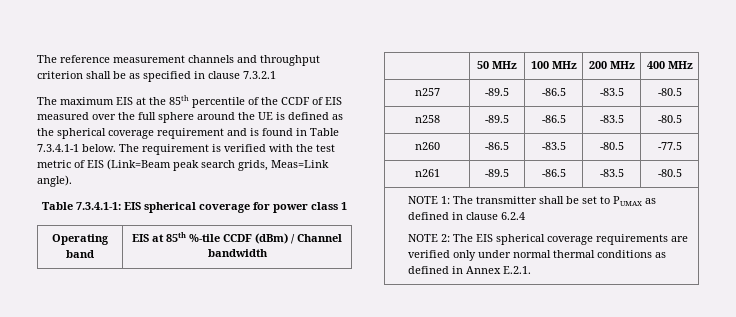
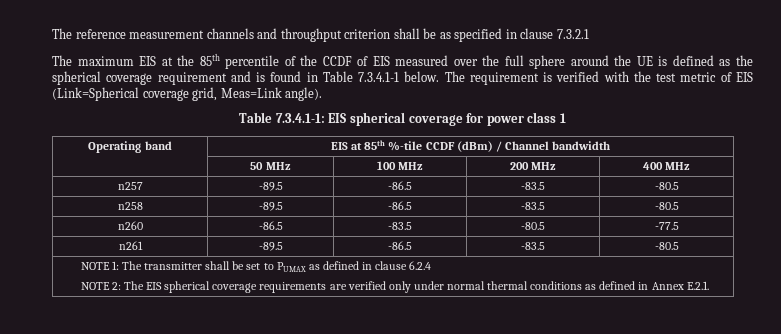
- The requirement is verified with the test metric of EIS (Link=Beam peak search grids, Meas=Link angle).
+ The requirement is verified with the test metric of EIS (Link=Spherical coverage grid, Meas=Link angle).

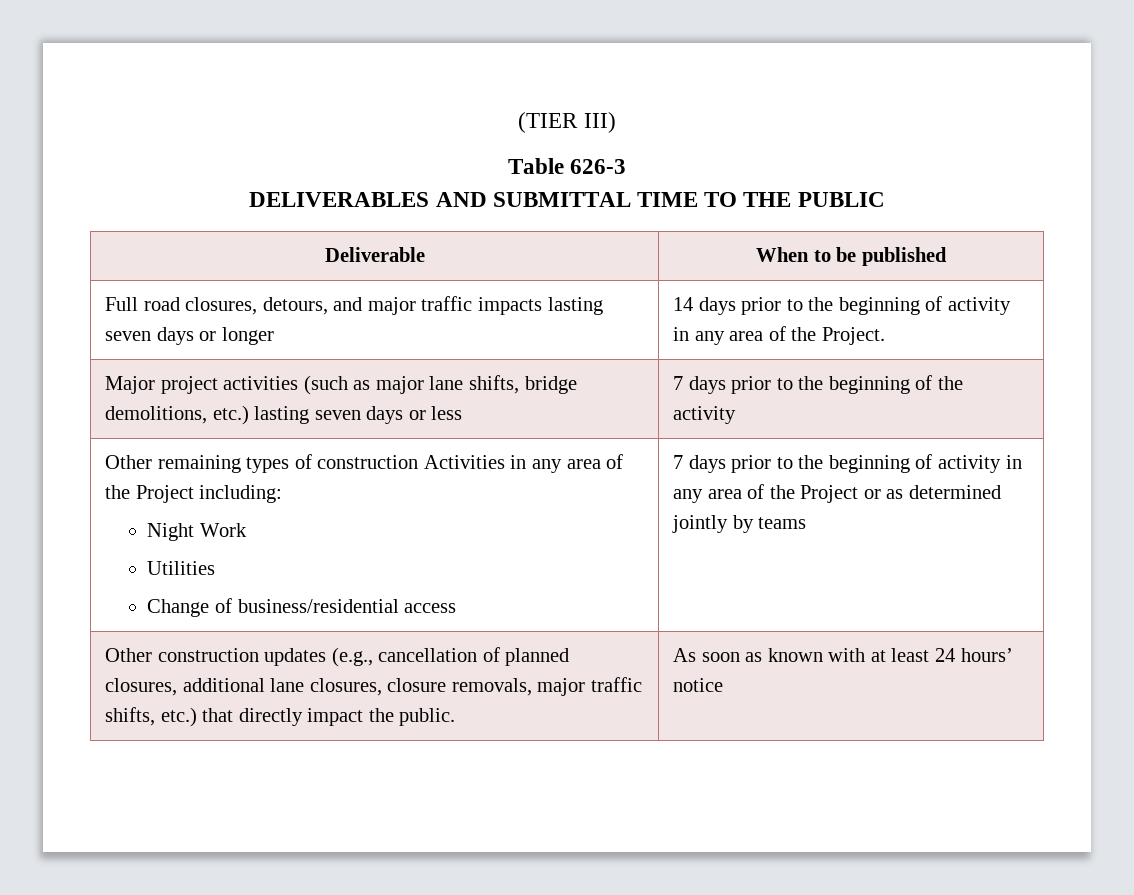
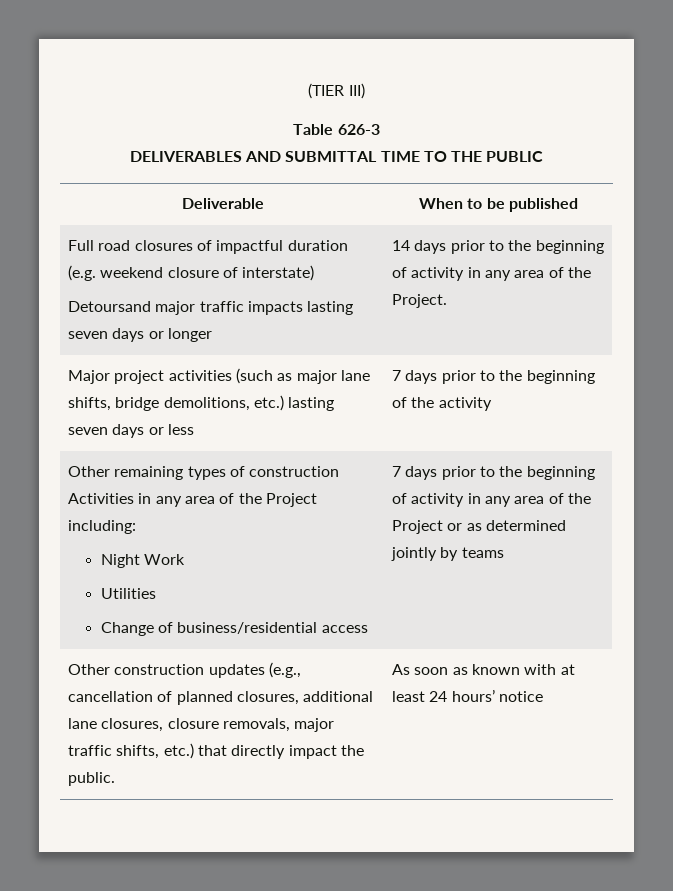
- Full road closures, detours, and major traffic impacts lasting seven days or longer | 14 days prior to the beginning of activity in any area of the Project.
+ Full road closures of impactful duration (e.g. weekend closure of interstate)
+ Detoursand major traffic impacts lasting seven days or longer | 14 days prior to the beginning of activity in any area of the Project.

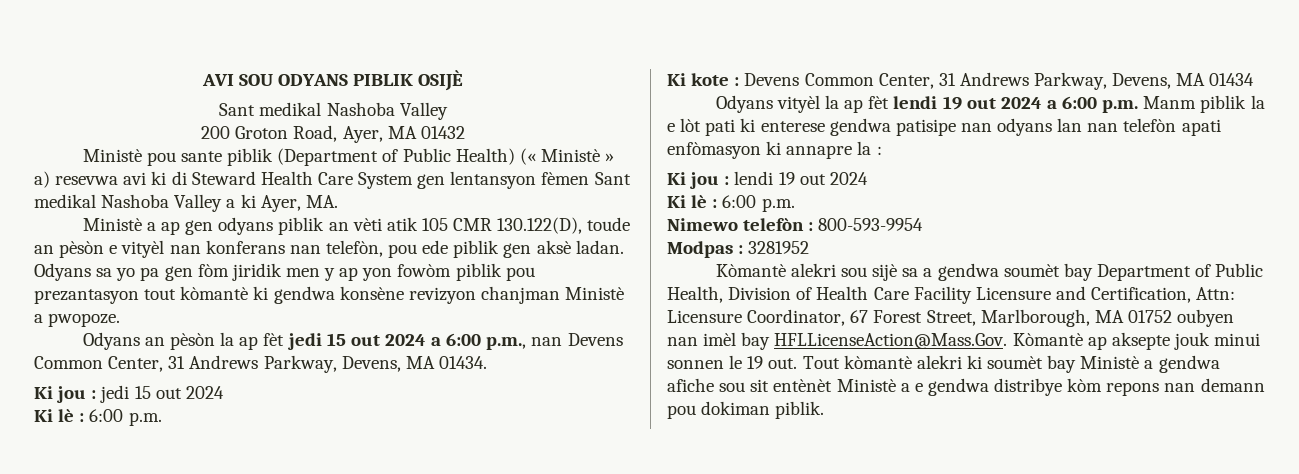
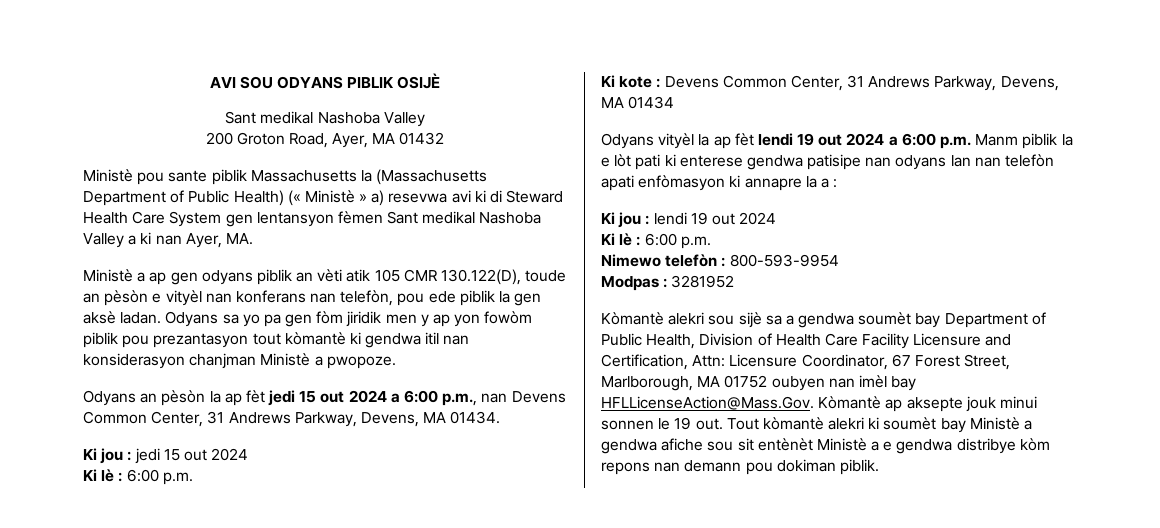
- Ministè pou sante piblik (Department of Public Health) (« Ministè » a) resevwa avi ki di Steward Health Care System gen lentansyon fèmen Sant medikal Nashoba Valley a ki Ayer, MA.
+ Ministè pou sante piblik Massachusetts la (Massachusetts Department of Public Health) (« Ministè » a) resevwa avi ki di Steward Health Care System gen lentansyon fèmen Sant medikal Nashoba Valley a ki nan Ayer, MA.
- Ministè a ap gen odyans piblik an vèti atik 105 CMR 130.122(D), toude an pèsòn e vityèl nan konferans nan telefòn, pou ede piblik gen aksè ladan.
+ Ministè a ap gen odyans piblik an vèti atik 105 CMR 130.122(D), toude an pèsòn e vityèl nan konferans nan telefòn, pou ede piblik la gen aksè ladan.
- Odyans sa yo pa gen fòm jiridik men y ap yon fowòm piblik pou prezantasyon tout kòmantè ki gendwa konsène revizyon chanjman Ministè a pwopoze.
+ Odyans sa yo pa gen fòm jiridik men y ap yon fowòm piblik pou prezantasyon tout kòmantè ki gendwa itil nan konsiderasyon chanjman Ministè a pwopoze.
- Odyans vityèl la ap fèt lendi 19 out 2024 a 6:00 p.m. Manm piblik la e lòt pati ki enterese gendwa patisipe nan odyans lan nan telefòn apati enfòmasyon ki annapre la :
+ Odyans vityèl la ap fèt lendi 19 out 2024 a 6:00 p.m. Manm piblik la e lòt pati ki enterese gendwa patisipe nan odyans lan nan telefòn apati enfòmasyon ki annapre la a :

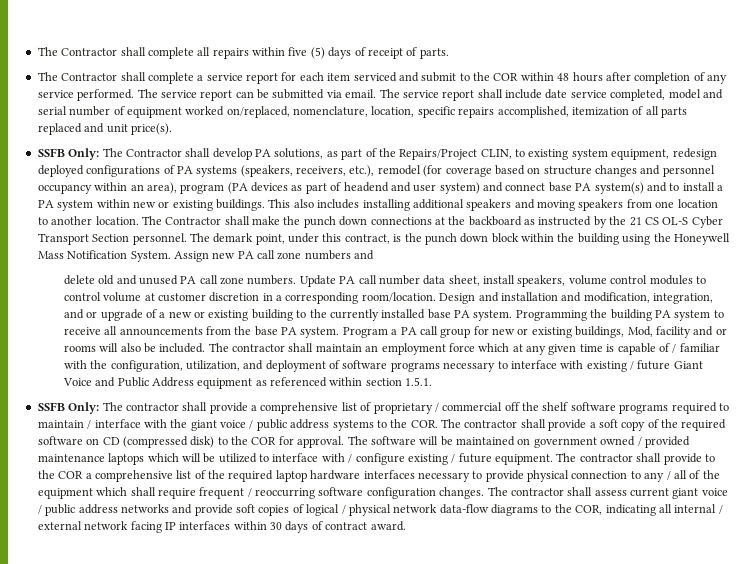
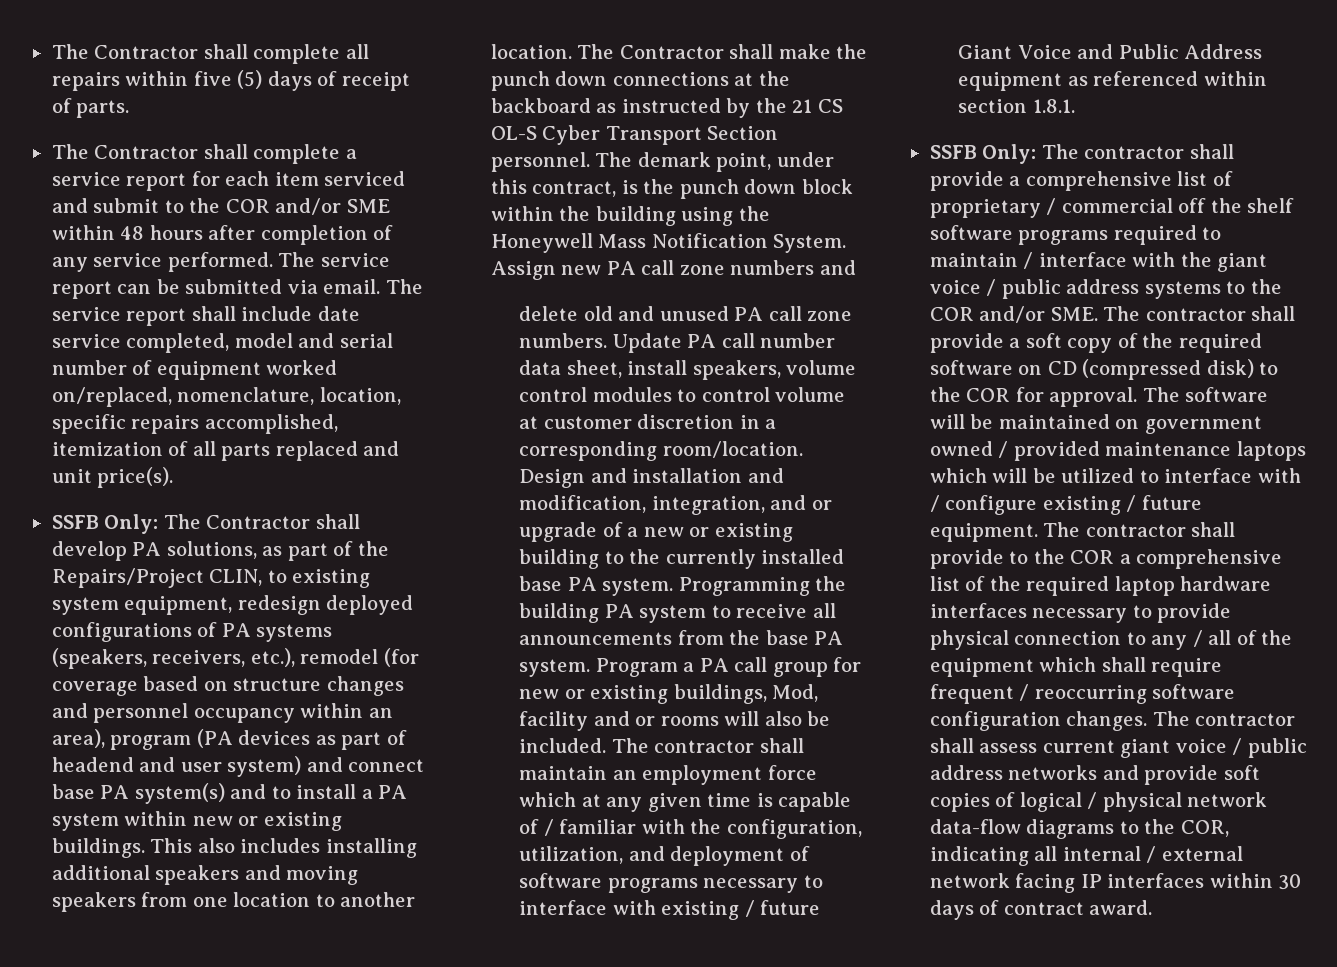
- The Contractor shall complete a service report for each item serviced and submit to the COR within 48 hours after completion of any service performed.
+ The Contractor shall complete a service report for each item serviced and submit to the COR and/or SME within 48 hours after completion of any service performed.
- The contractor shall maintain an employment force which at any given time is capable of / familiar with the configuration, utilization, and deployment of software programs necessary to interface with existing / future Giant Voice and Public Address equipment as referenced within section 1.5.1.
+ The contractor shall maintain an employment force which at any given time is capable of / familiar with the configuration, utilization, and deployment of software programs necessary to interface with existing / future Giant Voice and Public Address equipment as referenced within section 1.8.1.
- SSFB Only: The contractor shall provide a comprehensive list of proprietary / commercial off the shelf software programs required to maintain / interface with the giant voice / public address systems to the COR. The contractor shall provide a soft copy of the required software on CD (compressed disk) to the COR for approval.
+ SSFB Only: The contractor shall provide a comprehensive list of proprietary / commercial off the shelf software programs required to maintain / interface with the giant voice / public address systems to the COR and/or SME. The contractor shall provide a soft copy of the required software on CD (compressed disk) to the COR for approval.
- - - - -
Task directions — Your copy should match the entries exactly, minus the pictures.

Answer box —
- The requirement is verified with the test metric of EIS (Link=Beam peak search grids, Meas=Link angle).
+ The requirement is verified with the test metric of EIS (Link=Spherical coverage grid, Meas=Link angle).

- Full road closures, detours, and major traffic impacts lasting seven days or longer | 14 days prior to the beginning of activity in any area of the Project.
+ Full road closures of impactful duration (e.g. weekend closure of interstate)
+ Detoursand major traffic impacts lasting seven days or longer | 14 days prior to the beginning of activity in any area of the Project.

- Ministè pou sante piblik (Department of Public Health) (« Ministè » a) resevwa avi ki di Steward Health Care System gen lentansyon fèmen Sant medikal Nashoba Valley a ki Ayer, MA.
+ Ministè pou sante piblik Massachusetts la (Massachusetts Department of Public Health) (« Ministè » a) resevwa avi ki di Steward Health Care System gen lentansyon fèmen Sant medikal Nashoba Valley a ki nan Ayer, MA.
- Ministè a ap gen odyans piblik an vèti atik 105 CMR 130.122(D), toude an pèsòn e vityèl nan konferans nan telefòn, pou ede piblik gen aksè ladan.
+ Ministè a ap gen odyans piblik an vèti atik 105 CMR 130.122(D), toude an pèsòn e vityèl nan konferans nan telefòn, pou ede piblik la gen aksè ladan.
- Odyans sa yo pa gen fòm jiridik men y ap yon fowòm piblik pou prezantasyon tout kòmantè ki gendwa konsène revizyon chanjman Ministè a pwopoze.
+ Odyans sa yo pa gen fòm jiridik men y ap yon fowòm piblik pou prezantasyon tout kòmantè ki gendwa itil nan konsiderasyon chanjman Ministè a pwopoze.
- Odyans vityèl la ap fèt lendi 19 out 2024 a 6:00 p.m. Manm piblik la e lòt pati ki enterese gendwa patisipe nan odyans lan nan telefòn apati enfòmasyon ki annapre la :
+ Odyans vityèl la ap fèt lendi 19 out 2024 a 6:00 p.m. Manm piblik la e lòt pati ki enterese gendwa patisipe nan odyans lan nan telefòn apati enfòmasyon ki annapre la a :

- The Contractor shall complete a service report for each item serviced and submit to the COR within 48 hours after completion of any service performed.
+ The Contractor shall complete a service report for each item serviced and submit to the COR and/or SME within 48 hours after completion of any service performed.
- The contractor shall maintain an employment force which at any given time is capable of / familiar with the configuration, utilization, and deployment of software programs necessary to interface with existing / future Giant Voice and Public Address equipment as referenced within section 1.5.1.
+ The contractor shall maintain an employment force which at any given time is capable of / familiar with the configuration, utilization, and deployment of software programs necessary to interface with existing / future Giant Voice and Public Address equipment as referenced within section 1.8.1.
- SSFB Only: The contractor shall provide a comprehensive list of proprietary / commercial off the shelf software programs required to maintain / interface with the giant voice / public address systems to the COR. The contractor shall provide a soft copy of the required software on CD (compressed disk) to the COR for approval.
+ SSFB Only: The contractor shall provide a comprehensive list of proprietary / commercial off the shelf software programs required to maintain / interface with the giant voice / public address systems to the COR and/or SME. The contractor shall provide a soft copy of the required software on CD (compressed disk) to the COR for approval.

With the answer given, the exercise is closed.